=== Begin Enclosure ===

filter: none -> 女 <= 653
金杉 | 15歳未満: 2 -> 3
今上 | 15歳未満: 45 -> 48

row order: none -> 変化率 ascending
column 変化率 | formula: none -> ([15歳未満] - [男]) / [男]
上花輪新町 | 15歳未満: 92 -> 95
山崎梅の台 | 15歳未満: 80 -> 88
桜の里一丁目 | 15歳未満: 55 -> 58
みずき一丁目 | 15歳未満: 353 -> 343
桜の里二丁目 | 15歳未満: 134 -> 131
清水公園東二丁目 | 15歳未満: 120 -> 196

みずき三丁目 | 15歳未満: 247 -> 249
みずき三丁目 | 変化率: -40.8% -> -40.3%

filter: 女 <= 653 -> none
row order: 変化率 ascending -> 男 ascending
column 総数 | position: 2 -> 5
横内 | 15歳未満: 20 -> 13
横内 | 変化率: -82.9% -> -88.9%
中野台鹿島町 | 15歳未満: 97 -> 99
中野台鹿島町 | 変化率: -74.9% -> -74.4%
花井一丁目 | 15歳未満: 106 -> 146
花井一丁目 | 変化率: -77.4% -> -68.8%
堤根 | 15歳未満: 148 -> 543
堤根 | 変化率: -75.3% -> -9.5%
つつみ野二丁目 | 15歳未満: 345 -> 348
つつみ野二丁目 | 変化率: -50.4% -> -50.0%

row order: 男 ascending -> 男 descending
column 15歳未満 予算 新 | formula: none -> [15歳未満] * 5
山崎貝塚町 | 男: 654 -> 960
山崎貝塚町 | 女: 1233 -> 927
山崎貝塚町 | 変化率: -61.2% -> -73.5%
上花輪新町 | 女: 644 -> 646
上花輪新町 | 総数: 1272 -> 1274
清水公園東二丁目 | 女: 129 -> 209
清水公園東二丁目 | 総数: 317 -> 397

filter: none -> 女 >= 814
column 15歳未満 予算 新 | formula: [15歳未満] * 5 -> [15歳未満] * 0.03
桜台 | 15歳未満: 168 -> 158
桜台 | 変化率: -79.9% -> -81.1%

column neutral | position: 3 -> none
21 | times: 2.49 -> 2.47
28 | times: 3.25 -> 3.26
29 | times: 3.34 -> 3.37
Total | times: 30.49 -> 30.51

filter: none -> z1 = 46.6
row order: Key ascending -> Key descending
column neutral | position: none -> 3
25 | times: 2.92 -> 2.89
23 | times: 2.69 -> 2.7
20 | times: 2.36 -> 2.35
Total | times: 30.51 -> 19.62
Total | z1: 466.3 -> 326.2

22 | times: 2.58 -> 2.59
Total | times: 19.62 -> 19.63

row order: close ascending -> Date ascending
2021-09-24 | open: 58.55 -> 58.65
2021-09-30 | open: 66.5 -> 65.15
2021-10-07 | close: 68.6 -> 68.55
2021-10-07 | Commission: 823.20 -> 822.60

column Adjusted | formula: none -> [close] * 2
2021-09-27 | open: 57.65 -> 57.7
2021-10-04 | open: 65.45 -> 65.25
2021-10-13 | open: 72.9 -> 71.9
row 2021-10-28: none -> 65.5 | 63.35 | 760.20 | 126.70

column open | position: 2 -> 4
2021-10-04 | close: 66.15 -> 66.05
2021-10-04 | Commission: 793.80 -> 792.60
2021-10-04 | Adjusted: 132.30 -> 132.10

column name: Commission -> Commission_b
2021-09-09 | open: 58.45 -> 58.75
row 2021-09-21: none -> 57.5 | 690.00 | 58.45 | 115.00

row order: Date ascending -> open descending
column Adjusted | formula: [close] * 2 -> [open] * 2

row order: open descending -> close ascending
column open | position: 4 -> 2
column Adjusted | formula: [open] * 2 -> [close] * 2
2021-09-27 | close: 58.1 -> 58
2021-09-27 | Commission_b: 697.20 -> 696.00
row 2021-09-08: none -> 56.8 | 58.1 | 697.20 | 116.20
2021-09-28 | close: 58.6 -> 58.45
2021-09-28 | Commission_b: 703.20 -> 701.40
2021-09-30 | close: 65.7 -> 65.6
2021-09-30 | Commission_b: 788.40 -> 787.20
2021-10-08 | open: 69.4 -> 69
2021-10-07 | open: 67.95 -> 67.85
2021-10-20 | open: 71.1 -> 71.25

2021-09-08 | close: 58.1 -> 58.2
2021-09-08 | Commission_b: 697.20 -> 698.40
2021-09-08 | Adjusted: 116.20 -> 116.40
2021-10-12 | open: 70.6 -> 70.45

=== End Enclosure ===

> **DESCRIPTION OF THE TASK**:
Type out the entries once more, precisely.

> **TASK OUTPUT**:
filter: none -> 女 <= 653
金杉 | 15歳未満: 2 -> 3
今上 | 15歳未満: 45 -> 48

row order: none -> 変化率 ascending
column 変化率 | formula: none -> ([15歳未満] - [男]) / [男]
上花輪新町 | 15歳未満: 92 -> 95
山崎梅の台 | 15歳未満: 80 -> 88
桜の里一丁目 | 15歳未満: 55 -> 58
みずき一丁目 | 15歳未満: 353 -> 343
桜の里二丁目 | 15歳未満: 134 -> 131
清水公園東二丁目 | 15歳未満: 120 -> 196

みずき三丁目 | 15歳未満: 247 -> 249
みずき三丁目 | 変化率: -40.8% -> -40.3%

filter: 女 <= 653 -> none
row order: 変化率 ascending -> 男 ascending
column 総数 | position: 2 -> 5
横内 | 15歳未満: 20 -> 13
横内 | 変化率: -82.9% -> -88.9%
中野台鹿島町 | 15歳未満: 97 -> 99
中野台鹿島町 | 変化率: -74.9% -> -74.4%
花井一丁目 | 15歳未満: 106 -> 146
花井一丁目 | 変化率: -77.4% -> -68.8%
堤根 | 15歳未満: 148 -> 543
堤根 | 変化率: -75.3% -> -9.5%
つつみ野二丁目 | 15歳未満: 345 -> 348
つつみ野二丁目 | 変化率: -50.4% -> -50.0%

row order: 男 ascending -> 男 descending
column 15歳未満 予算 新 | formula: none -> [15歳未満] * 5
山崎貝塚町 | 男: 654 -> 960
山崎貝塚町 | 女: 1233 -> 927
山崎貝塚町 | 変化率: -61.2% -> -73.5%
上花輪新町 | 女: 644 -> 646
上花輪新町 | 総数: 1272 -> 1274
清水公園東二丁目 | 女: 129 -> 209
清水公園東二丁目 | 総数: 317 -> 397

filter: none -> 女 >= 814
column 15歳未満 予算 新 | formula: [15歳未満] * 5 -> [15歳未満] * 0.03
桜台 | 15歳未満: 168 -> 158
桜台 | 変化率: -79.9% -> -81.1%

column neutral | position: 3 -> none
21 | times: 2.49 -> 2.47
28 | times: 3.25 -> 3.26
29 | times: 3.34 -> 3.37
Total | times: 30.49 -> 30.51

filter: none -> z1 = 46.6
row order: Key ascending -> Key descending
column neutral | position: none -> 3
25 | times: 2.92 -> 2.89
23 | times: 2.69 -> 2.7
20 | times: 2.36 -> 2.35
Total | times: 30.51 -> 19.62
Total | z1: 466.3 -> 326.2

22 | times: 2.58 -> 2.59
Total | times: 19.62 -> 19.63

row order: close ascending -> Date ascending
2021-09-24 | open: 58.55 -> 58.65
2021-09-30 | open: 66.5 -> 65.15
2021-10-07 | close: 68.6 -> 68.55
2021-10-07 | Commission: 823.20 -> 822.60

column Adjusted | formula: none -> [close] * 2
2021-09-27 | open: 57.65 -> 57.7
2021-10-04 | open: 65.45 -> 65.25
2021-10-13 | open: 72.9 -> 71.9
row 2021-10-28: none -> 65.5 | 63.35 | 760.20 | 126.70

column open | position: 2 -> 4
2021-10-04 | close: 66.15 -> 66.05
2021-10-04 | Commission: 793.80 -> 792.60
2021-10-04 | Adjusted: 132.30 -> 132.10

column name: Commission -> Commission_b
2021-09-09 | open: 58.45 -> 58.75
row 2021-09-21: none -> 57.5 | 690.00 | 58.45 | 115.00

row order: Date ascending -> open descending
column Adjusted | formula: [close] * 2 -> [open] * 2

row order: open descending -> close ascending
column open | position: 4 -> 2
column Adjusted | formula: [open] * 2 -> [close] * 2
2021-09-27 | close: 58.1 -> 58
2021-09-27 | Commission_b: 697.20 -> 696.00
row 2021-09-08: none -> 56.8 | 58.1 | 697.20 | 116.20
2021-09-28 | close: 58.6 -> 58.45
2021-09-28 | Commission_b: 703.20 -> 701.40
2021-09-30 | close: 65.7 -> 65.6
2021-09-30 | Commission_b: 788.40 -> 787.20
2021-10-08 | open: 69.4 -> 69
2021-10-07 | open: 67.95 -> 67.85
2021-10-20 | open: 71.1 -> 71.25

2021-09-08 | close: 58.1 -> 58.2
2021-09-08 | Commission_b: 697.20 -> 698.40
2021-09-08 | Adjusted: 116.20 -> 116.40
2021-10-12 | open: 70.6 -> 70.45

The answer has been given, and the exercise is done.